Она улыбнулась ему довольно легкомысленно. Такая смуглая, так похожа на маленького зверька с огромными бархатистыми глазами.
Годвин нашел такси, и они ехали молча, глядя, как бурлит жизнь вокруг кафе и на улицах. Годвин до сих пор не встречал девушек ее типа.
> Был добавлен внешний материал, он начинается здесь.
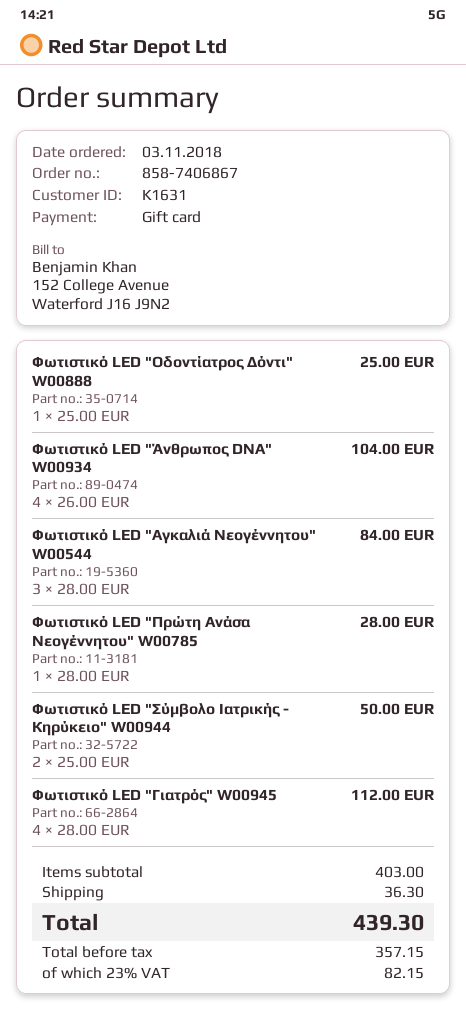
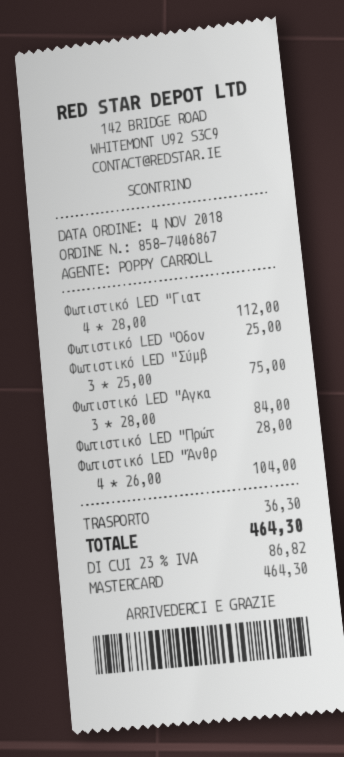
order date: 2018-11-03 -> 2018-11-04
payment method: gift card -> Mastercard
Φωτιστικό LED "Σύμβολο Ιατρικής - Κηρύκειο" W00944: 2 x 25.00 = 50.00 -> 3 x 25.00 = 75.00
tax: 23% = 82.15 -> 23% = 86.82
total: 439.30 -> 464.30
Он думал, что имеет в виду ее внешний облик, но на самом деле подразумевал и все остальное. И она была так дьявольски молода. Крошка, совсем ребенок, если подумать. Однако в ней было это. Когда он несколько лет спустя познакомился с Энн Линдберг, его поразила — почти до боли — ее темная, нежная красота. Она была похожа на редкостного пугливого зверька, и Роджер не сразу осознал, что Энн Морруа Линдберг напомнила ему Присциллу Дьюбриттен и была почти так же красива.
Когда они остановились у стены, огораживавшей двор особняка, она пожала ему руку и сказала:
— Доброй ночи, мистер Годвин, и большое вам спасибо.
— Доброй ночи, Присси.
— Ох, если б вы знали, как я ненавижу это имя — Присси! Не имя, а прямо характеристика! Правда, невыразимо ужасно?
— Вовсе нет…
— Вы просто по доброте возражаете. Ну вот, я уже думала: Присцилла… Это уж не имя, а стихийное бедствие. Что вас рассмешило?
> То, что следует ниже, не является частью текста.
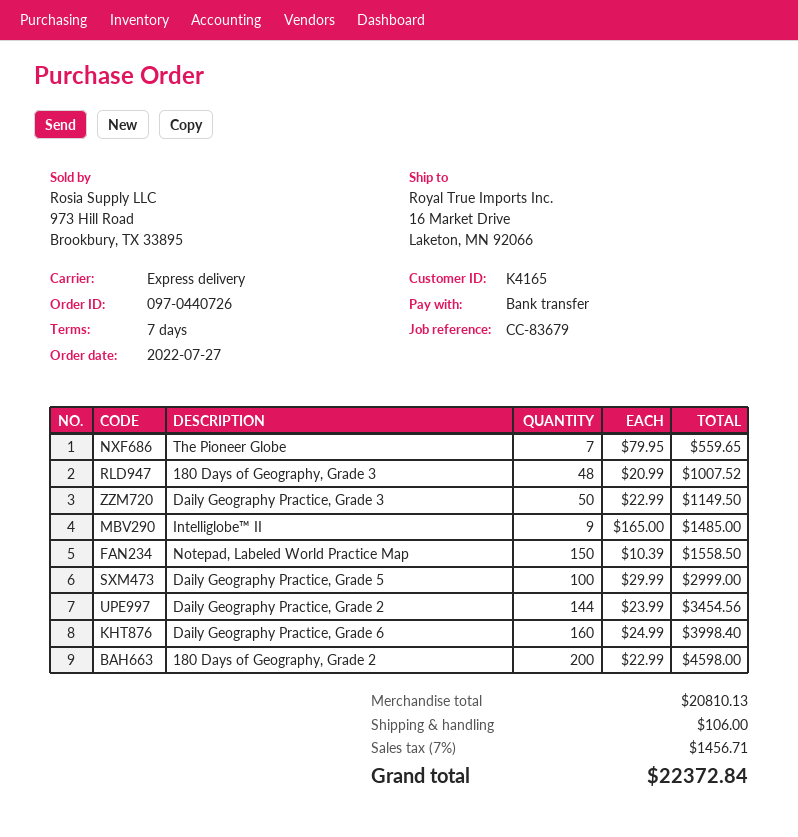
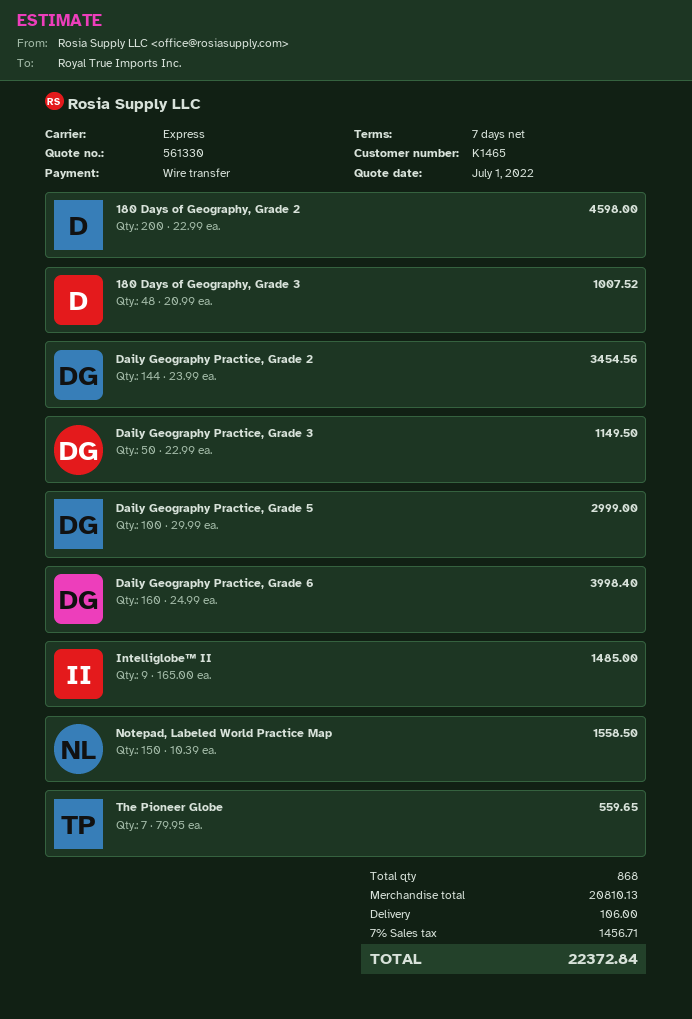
customer number: K4165 -> K1465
— Ваша манера выражаться. Невыразимо ужасно! Стихийное бедствие!
— Это оттого, что я все время провожу со взрослыми. Я совсем не умею ладить с детьми. Вот хорошо бы подружиться с Клотильдой… но… да, мое имя. Я, по-моему, придумала. Как вам понравится Сцилла? На мой слух, звучит. Сцилла Дьюбриттен? Неплохо? — Она выглянула из-под полей шляпки. — Скажите, что вам нравится.
— По-моему, красиво, — сказал Годвин.
— Ох, я так рада, что вам нравится! Вы такой чудесный новый друг.
Она порывисто привстала на цыпочки и поцеловала его в щеку, одной рукой придерживая шляпу.
— Вы и сами ничего себе, — сказал он.
— А послушайте, как сочетается с другими именами… — Он уже понял, что она собирается его поддразнить. — Ну-ка, попробуем: Сцилла Годвин? Или Сцилла… Худ? Или Сцилла… Расмуссен… — Она не выдержала и расхохоталась. — Ой, нет, последнее совсем не годится!
Все еще хихикая, она скрылась за дверью, и Годвин услышал, как задвигается засов.
Он уходил от дома Дьюбриттенов легкий, глупый и счастливый, насвистывал и смутно видел будущее в розовом свете, как розоватое сияние за силуэтами крыш и деревьев. Ему хотелось остаться наедине с надеждами, и он передумал присоединяться к кампании в «Толедо»: ему не хотелось музыки и, по правде сказать, не хотелось видеть Клотильду и рисковать, что домой придется возвращаться с ней. В эту ночь ему совсем не хотелось рисковать: день был великолепен, и ему хотелось сохранить это чувство на ночь.
Как выяснилось, его надеждам не суждено было исполниться.
Он размышлял о том, как быстро дочка Дьюбриттена сумела пленить Клотильду, заставив ту отказаться от сложившегося мнения, и гадал, может ли кто-нибудь устоять перед обаянием и темной красотой этой девочки. Было нечто, не передаваемое словами, в том, как она удерживалась на грани между внутренней серьезностью и явным желанием выглядеть радостной и ребячливой. Обе стороны личности выражались на ее лице, оттого-то это смуглое личико и выглядело столь притягательным — оно, казалось, взывало к вниманию, и более того — к сочувствию — как ни одно из виденных им прежде лиц. Как-то обойдется с ней жизнь? Конечно, он и сам чертовски мало еще знал о жизни. И все же задел в нем какую-то струнку ее взгляд, этот неотступный взгляд, в котором желание угодить смешивалось с необходимостью сделать все по-своему.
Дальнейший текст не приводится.